Object Detection With OpenCV: Step by Step

Zaki Jefferson
Analytics Vidhya
Published in
11 min readNov 21, 2020

A few months ago I decided to create an Image Classification model using keras to detect threats such as firearms. I have now decided to extend this to object detection.

The purpose for a tool like this is to be able to detect objects in real time using a camera system.

Object Detection vs Image Classification

Before we began, I will slightly assume that you already know the difference between object detection and image classification is, but this will serve as a quick recap.

Image Classification is the process of using an image as your input through your model, and that model detects similarities in the given image, to have an output of your desired class. This will result in and output of your class name and the probability score.

Object Detection is the process of using an image and or video feed as your input through your model, and that model detects any objects. This can happen with many different object detection methods. This will result in an output of bounding boxes, class name, and probability score.

Moving Forward

There will be brief explanations on some of the methods that will be used, for I will not get into too much detail into certain methods because you can have many blogs on just one topic/method when it comes to object detection.

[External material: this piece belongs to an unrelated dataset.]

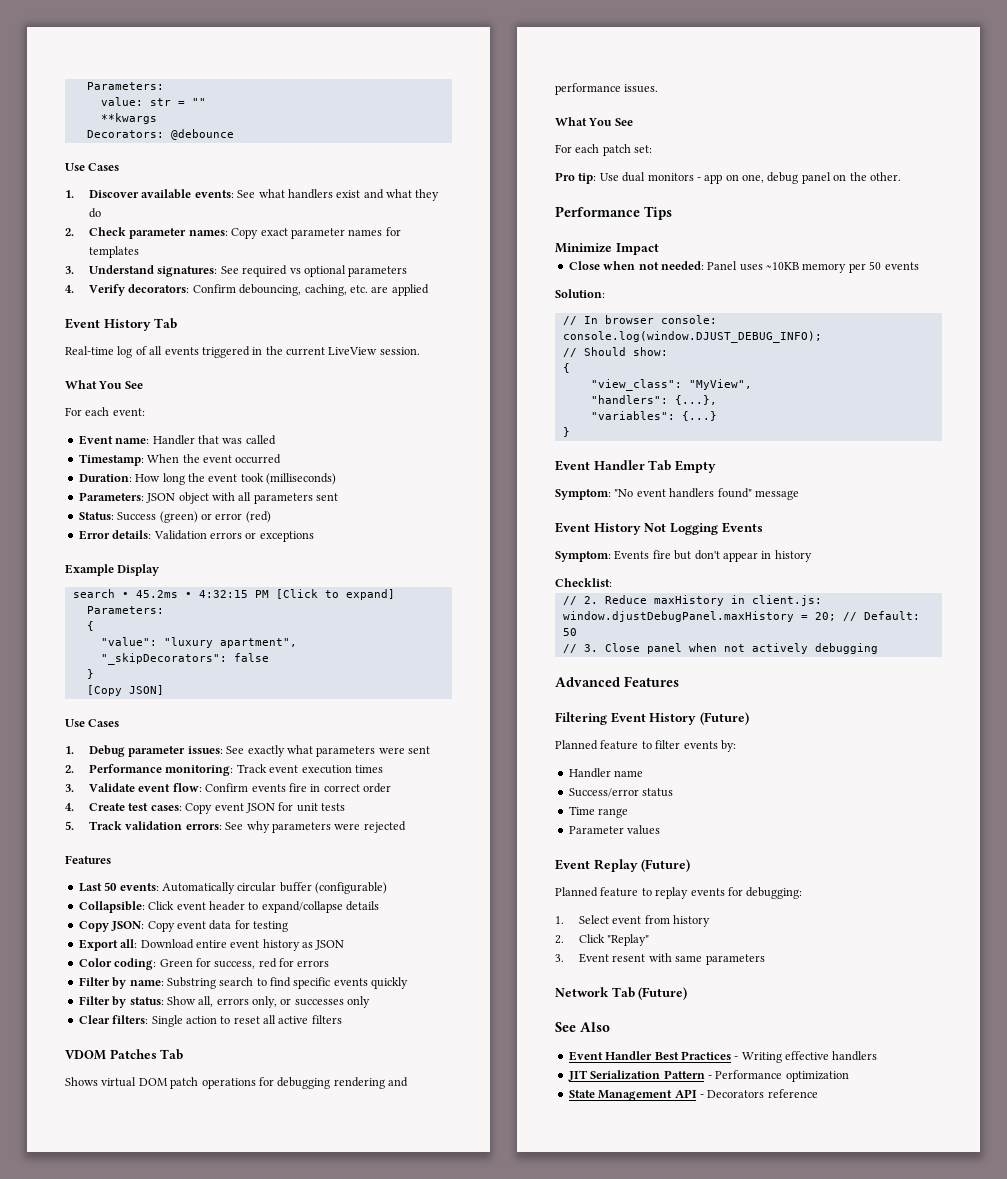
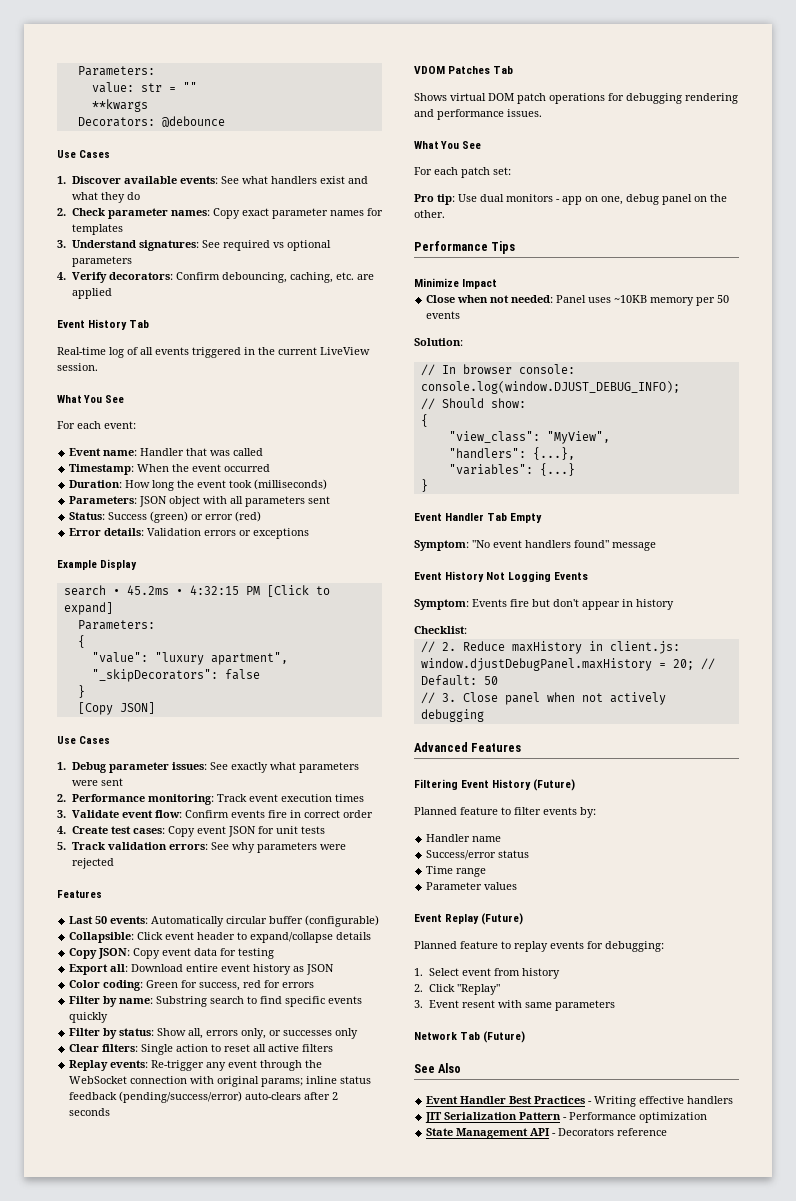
+ Replay events: Re-trigger any event through the WebSocket connection with original params; inline status feedback (pending/success/error) auto-clears after 2 seconds

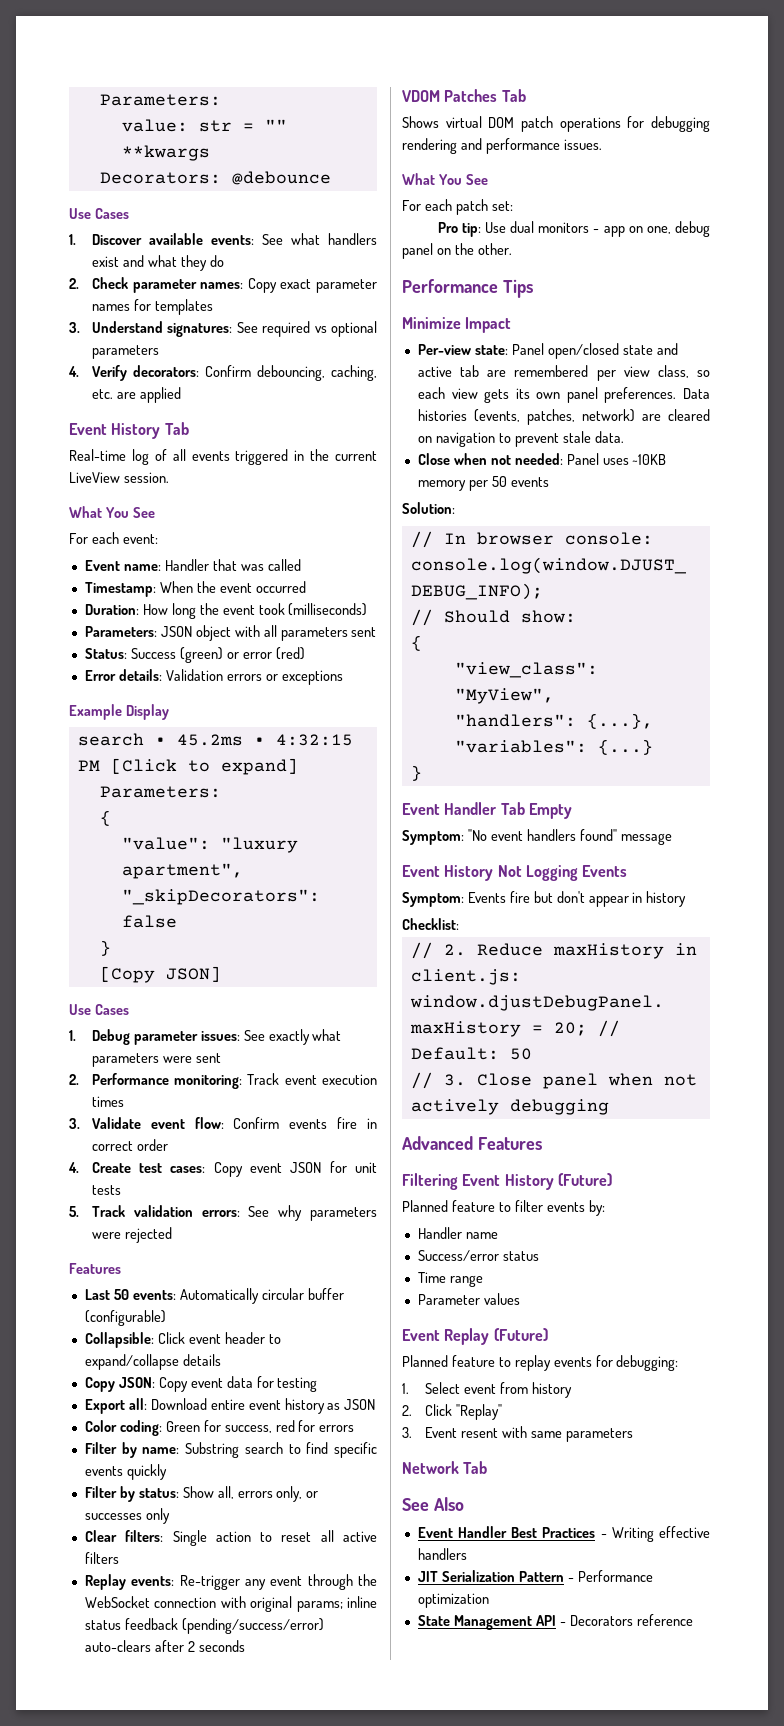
+ Per-view state: Panel open/closed state and active tab are remembered per view class, so each view gets its own panel preferences. Data histories (events, patches, network) are cleared on navigation to prevent stale data.
- Network Tab (Future)
+ Network Tab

I will provide my process step by step, but I will not cover the already built neural network that I use, which was created from scratch. Maybe I will do another blog on the Neural Network that I created for this project.

The main goal of this blog and project is to show a very basic form of object detection using a real world dataset/problem.

Data Being Used

Total Number of Images: 3,000

Number of Classes: 3 : {“Assault Rifle”: 0, “Handgun”: 1, “No Firearm”: 2}

Preexisting Neural Network: Yes

Imports

Majority of the imports that I used are from tensorflow and keras. These libraries will help load my preexisting Convolutional Neural Network and process the images that will be used to pass through the object detection model.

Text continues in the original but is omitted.